ROANOKE TIMES

                         Roanoke Times
                 Copyright (c) 1995, Landmark Communications, Inc.

DATE: FRIDAY, March 3, 1995                   TAG: 9503030099
SECTION: VIRGINIA                    PAGE: B-1   EDITION: METRO 
SOURCE: LAURENCE HAMMACK STAFF WRITER
DATELINE:                                 LENGTH: Medium


DEAFNESS DEFINES CASE

THE ALLEGED VICTIM, the defendant and many of the witnesses in a Roanoke rape case have hearing disabilities.

An 18-year-old woman who says she was raped in a Roanoke house did not scream for help or tell her assailant ``no.''

Even if she could have, he would not have heard her.

Neither can speak or hear, lawyers say.

After the woman recounted the events of Feb. 5 in court Thursday - communicating with sign language through an interpreter - a judge ruled there was probable cause to support a rape charge against Roger Allen Barr.

The unusual case is expected to raise difficulties for the prosecution and defense alike when it goes to trial later this year, with both the accuser and the accused unable to articulate their versions of what happened.

The woman, who met Barr several years ago at the Virginia School for the Deaf and Blind, testified that he locked her in a bedroom and raped her when she visited his Eastern Avenue home with a friend.

Barr, 20, has told authorities they had consensual sex. At Thursday's hearing in Roanoke General District Court, he watched an interpreter translate the testimony into hand signals, and wrote notes to his lawyer on a legal pad.

Assistant Public Defender Marian Kelley said it is the only way she can communicate with her client.

But just one day earlier, Barr was in a Franklin County courtroom to plead guilty to charges that, while unrelated to the rape, raise questions about the extent of his hearing and speaking disability.

Barr was sentenced to three years in jail for impersonating a police officer by using a flashing blue light on his car to stop motorists. Franklin County authorities say Barr - who committed the offenses while on bond on the rape charge - was able to tell motorists they were speeding and ask for their driver's licenses.

Mary Harkins, a Rocky Mount attorney who represented Barr, said his voice was so slurred and distorted because of his deafness that motorists immediately became suspicious and drove away.

The woman's handicap also may play a role in the rape prosecution.

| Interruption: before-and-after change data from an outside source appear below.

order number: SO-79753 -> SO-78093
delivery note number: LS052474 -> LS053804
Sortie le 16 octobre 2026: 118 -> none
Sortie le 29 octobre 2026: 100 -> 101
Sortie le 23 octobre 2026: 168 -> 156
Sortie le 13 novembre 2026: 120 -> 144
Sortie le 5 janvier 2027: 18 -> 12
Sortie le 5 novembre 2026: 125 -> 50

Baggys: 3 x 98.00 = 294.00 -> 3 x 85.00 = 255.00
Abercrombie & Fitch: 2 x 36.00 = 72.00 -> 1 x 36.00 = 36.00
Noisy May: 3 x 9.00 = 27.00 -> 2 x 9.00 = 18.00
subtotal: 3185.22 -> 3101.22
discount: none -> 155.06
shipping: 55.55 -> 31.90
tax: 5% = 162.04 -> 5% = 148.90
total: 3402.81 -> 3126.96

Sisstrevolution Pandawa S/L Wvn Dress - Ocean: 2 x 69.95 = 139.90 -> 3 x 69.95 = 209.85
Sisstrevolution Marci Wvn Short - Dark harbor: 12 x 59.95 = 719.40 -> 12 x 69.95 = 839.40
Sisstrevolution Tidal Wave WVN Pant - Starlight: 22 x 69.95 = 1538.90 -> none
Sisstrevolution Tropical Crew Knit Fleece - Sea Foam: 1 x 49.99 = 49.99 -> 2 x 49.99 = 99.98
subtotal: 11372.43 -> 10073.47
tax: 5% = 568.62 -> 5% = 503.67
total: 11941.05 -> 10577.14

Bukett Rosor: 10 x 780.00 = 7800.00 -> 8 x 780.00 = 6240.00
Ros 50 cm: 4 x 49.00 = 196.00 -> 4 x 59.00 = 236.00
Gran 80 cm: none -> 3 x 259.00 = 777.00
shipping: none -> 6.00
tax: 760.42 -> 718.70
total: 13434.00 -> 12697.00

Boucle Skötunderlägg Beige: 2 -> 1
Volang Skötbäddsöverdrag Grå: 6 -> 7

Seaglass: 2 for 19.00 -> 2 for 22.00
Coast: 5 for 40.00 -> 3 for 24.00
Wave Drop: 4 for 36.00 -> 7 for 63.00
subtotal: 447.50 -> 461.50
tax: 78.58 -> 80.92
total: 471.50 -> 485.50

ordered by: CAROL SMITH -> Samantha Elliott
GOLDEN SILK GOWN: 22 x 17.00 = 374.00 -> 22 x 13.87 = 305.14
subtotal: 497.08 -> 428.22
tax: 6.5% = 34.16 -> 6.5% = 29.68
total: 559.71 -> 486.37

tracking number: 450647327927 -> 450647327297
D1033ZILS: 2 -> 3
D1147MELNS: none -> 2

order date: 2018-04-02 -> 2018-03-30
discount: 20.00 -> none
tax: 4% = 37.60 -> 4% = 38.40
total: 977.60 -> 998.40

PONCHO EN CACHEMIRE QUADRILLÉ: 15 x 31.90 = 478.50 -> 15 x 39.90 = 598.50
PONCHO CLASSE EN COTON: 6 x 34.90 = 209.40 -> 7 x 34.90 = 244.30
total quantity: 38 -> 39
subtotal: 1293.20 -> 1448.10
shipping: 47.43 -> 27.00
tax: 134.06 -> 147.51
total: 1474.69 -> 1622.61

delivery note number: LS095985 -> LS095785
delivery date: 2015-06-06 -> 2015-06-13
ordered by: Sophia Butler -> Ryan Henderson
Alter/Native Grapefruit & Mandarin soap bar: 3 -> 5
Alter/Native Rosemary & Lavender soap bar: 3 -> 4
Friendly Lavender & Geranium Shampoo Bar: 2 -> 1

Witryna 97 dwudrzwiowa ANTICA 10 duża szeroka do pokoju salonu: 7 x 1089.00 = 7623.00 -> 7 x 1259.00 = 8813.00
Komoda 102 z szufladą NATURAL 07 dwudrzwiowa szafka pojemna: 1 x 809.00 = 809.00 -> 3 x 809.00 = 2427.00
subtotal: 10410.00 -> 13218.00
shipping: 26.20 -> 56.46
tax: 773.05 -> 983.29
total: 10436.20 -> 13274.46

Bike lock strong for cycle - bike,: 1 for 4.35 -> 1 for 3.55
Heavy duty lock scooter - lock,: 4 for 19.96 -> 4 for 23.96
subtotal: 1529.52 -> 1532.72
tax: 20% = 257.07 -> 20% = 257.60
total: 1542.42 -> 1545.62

She seemed confused Thursday by some of the questions put to her, and prosecutors fear that details of her responses may have been lost in translation.

``There is some lack of communication,'' Assistant Commonwealth's Attorney Joel Branscom said. ``Any time you're translating back and forth, there are going to be problems.''

To complicate matters even further, all five adults who were in the house at the time of the incident also are deaf. ``Statements made by all the witnesses, who to some degree are deaf, may have been misinterpreted,'' Kelley said.

The 18-year-old testified that she used sign language to resist Barr's advances. ``I told him I didn't want to have sex with him, that he had a wife,'' she told the interpreter.

But under cross examination, she said she never tried to leave the room; that Barr never threatened her, struck her, or held her down; and that she resisted ``a little bit'' when he started to remove her clothes.

Kelley asked why the 18-year-old did not offer more resistance.

``I don't know,'' she said.

``Were you afraid of him?'' Kelley asked.

``Yes,'' the woman replied.

``Why?'' Kelley asked.

``Because of his wife,'' the woman said.

After the incident, she said, a friend saw her in the room and became angry at her for having sex with a married man. ``I felt bad about it,'' she said. It was only after talking with her mother later, she said, that she realized she had been raped.

After police were notified, Barr gave his account of what happened. Detective M.S. Rubeiz testified that Barr told her, through an interpreter, that he had just taken a shower when he found the 18-year-old in his bedroom. She initiated the sex, Barr said.

Kelley asked Judge Julian Raney to dismiss the charge, arguing that even if the woman initially said no, she eventually acquiesced to sex. But Raney ruled there was probable cause and certified the case to a grand jury in Circuit Court, where Barr will stand trial.